Adding a Google Dataplex (V2) Connection¶

Prerequisites¶

A user with sufficient permissions is required to establish a connection with Dataplex.
Zeenea traffic flows towards the data source must be open.

Note

You can find a link to the configuration template in Zeenea Connector Downloads.

Supported Versions¶

The Dataplex connector was developed and tested with the web version of the product.

Installing the Plugin¶

You can download the Google plugin from Zeenea Connector Downloads.

For more information about how to install a plugin, see Installing and Configuring Connectors as a Plugin.

Declaring the Connection¶

Connectors are created and configured through a dedicated configuration file located in the /connections folder of the relevant scanner.

For more information about managing connections, see Managing Connections.
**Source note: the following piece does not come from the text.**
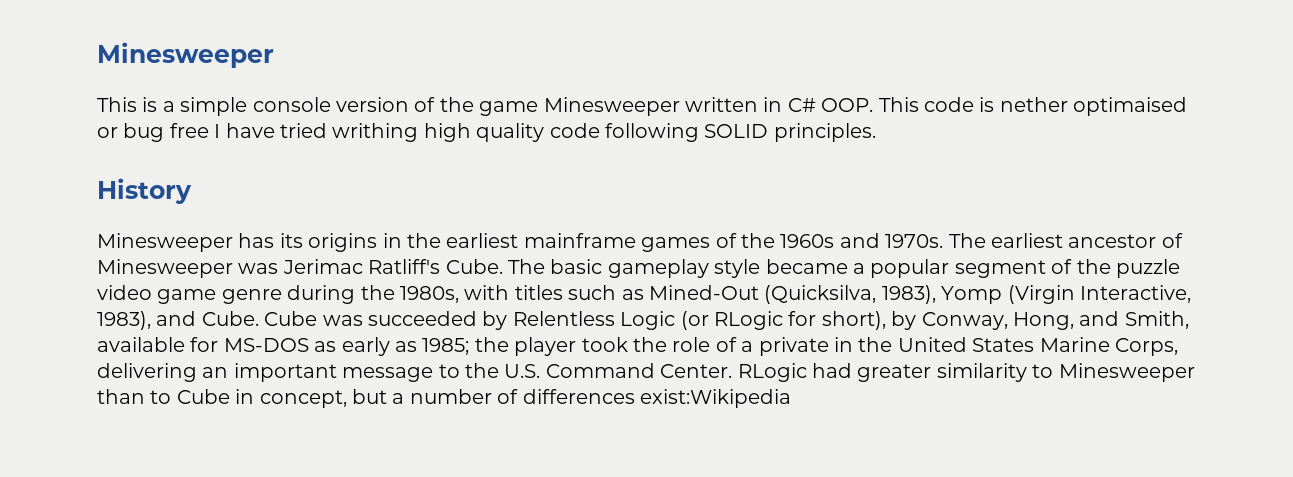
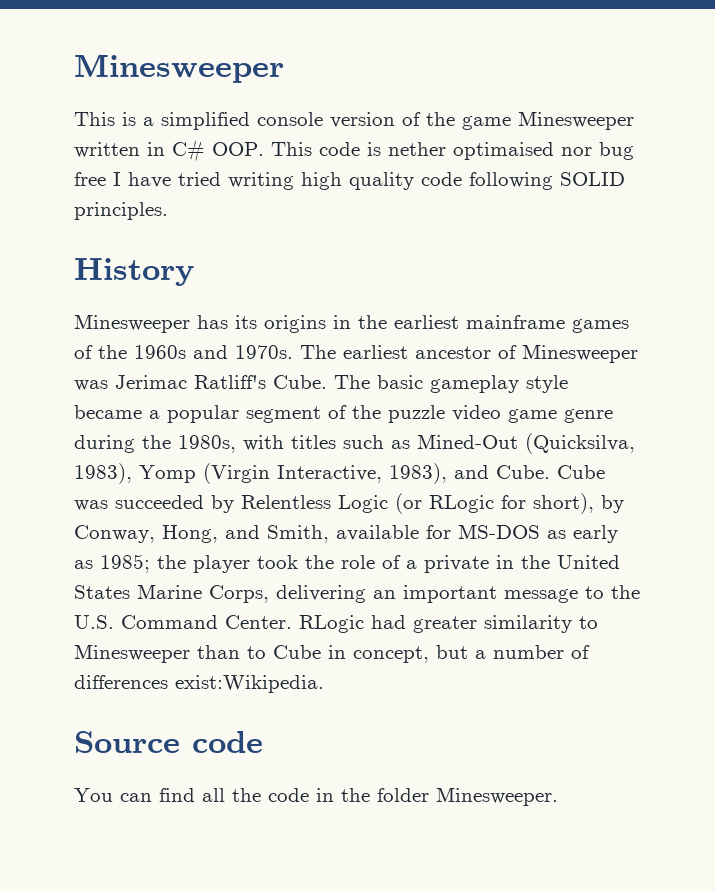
[180,97,248,116] simple -> [161,112,250,130] simplified
[97,127,118,138] or -> [561,147,592,156] nor
[332,123,419,142] writhing -> [228,172,294,190] writing
[639,389,791,408] exist:Wikipedia -> [175,675,324,693] [74,731,263,753] [74,787,558,806] exist:Wikipedia. // Source code // You can find all the code in the folder Minesweeper.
To establish a connection with a Dataplex instance, fill in the following parameters in the dedicated configuration file:

Parameter	Expected Value
`name`	The name that will be displayed to catalog users for this connection.
`code`	Unique identifier of the connection on the Zeenea platform. Once registered on the platform, this code must not be modified or the connection will be considered as new and the old one removed from the scanner.
`connector_id`	The type of connector to be used for the connection. The value must be `google-dataplex-v2` and must not be modified.
`enabled`	A boolean value to enable or disable the connection (`true` or `false`). The default value is `true`.
`catalog_code`	The catalog code associated with the connection (`default` when empty).
`alias`	The list of aliases used by other connectors to generate lineage link.
`secret_manager.enabled`	Configuration for a secret manager. This configuration works only with Scanner 73 or later and requires a functional secret manager configured in the scanner configuration file.
`secret_manager.key`	The name of the secret.
`connection.json_key`	JSON access key. You can either specify the key directly or store it in a separate file. If stored in a separate file, this parameter indicates the path to the file in the form of a URI of scheme `file:`. For example: `file:///opt/zeenea-scanner/connections/gdc_json_key.json` Warning: If you specify the token directly, you must enclose the key in triple quotes (`"""`) as a parameter. For example: `"""{my:"json"}"""`
`scope.project_id`	List of project ids separated by a comma.
`scope.location_id`	Unique location id. Location id corresponds to GCP region (for example: `"europe-west3,us-west1"`). See https://cloud.google.com/compute/docs/regions-zones#available.
`filters`	Universal filters. See Universal Filters.
`proxy.scheme`	Depending on the proxy, `http` or `https`.
`proxy.hostname`	Proxy address
`proxy.port`	Proxy port
`proxy.username`	Proxy username
`proxy.password`	Proxy account password
`quota.read_per_minute`	Reads per minute quota value. The default value is `6000` (default value of Google Data Catalog).
`quota.search_per_user_per_minute`	Search quota value per user per minute. The default value is `180` (default value in Google Data Catalog).
`quota.timeout_minute`	Maximum waiting time when waiting for the availability of a quota. The default value is `10` minutes.
`quota.max_retry`	Maximum number of retries when a request encounters a quota expiration error.

Universal Filters¶

Use the universal filter language to filter and root items based on the following criteria:

Criteria	Description
entry_group	Dataplex Entry Group (@bigquery)
project	Dataplex Entry project
dataset	Dataplex Entry dataset
table	Dataplex Entry table

Example:

filters = [
  {
    id="accept_zeenea_dataset"
    action = ACCEPT
    rules {
      dataset = "ZEENEA*"
    }
  },
  {
    id = "default_reject"
    action = REJECT
  }
]

For more information about universal filters, see Universal Filters.

User Permissions¶

In order to collect metadata, the running user's permissions must allow them to access and read databases that need cataloging.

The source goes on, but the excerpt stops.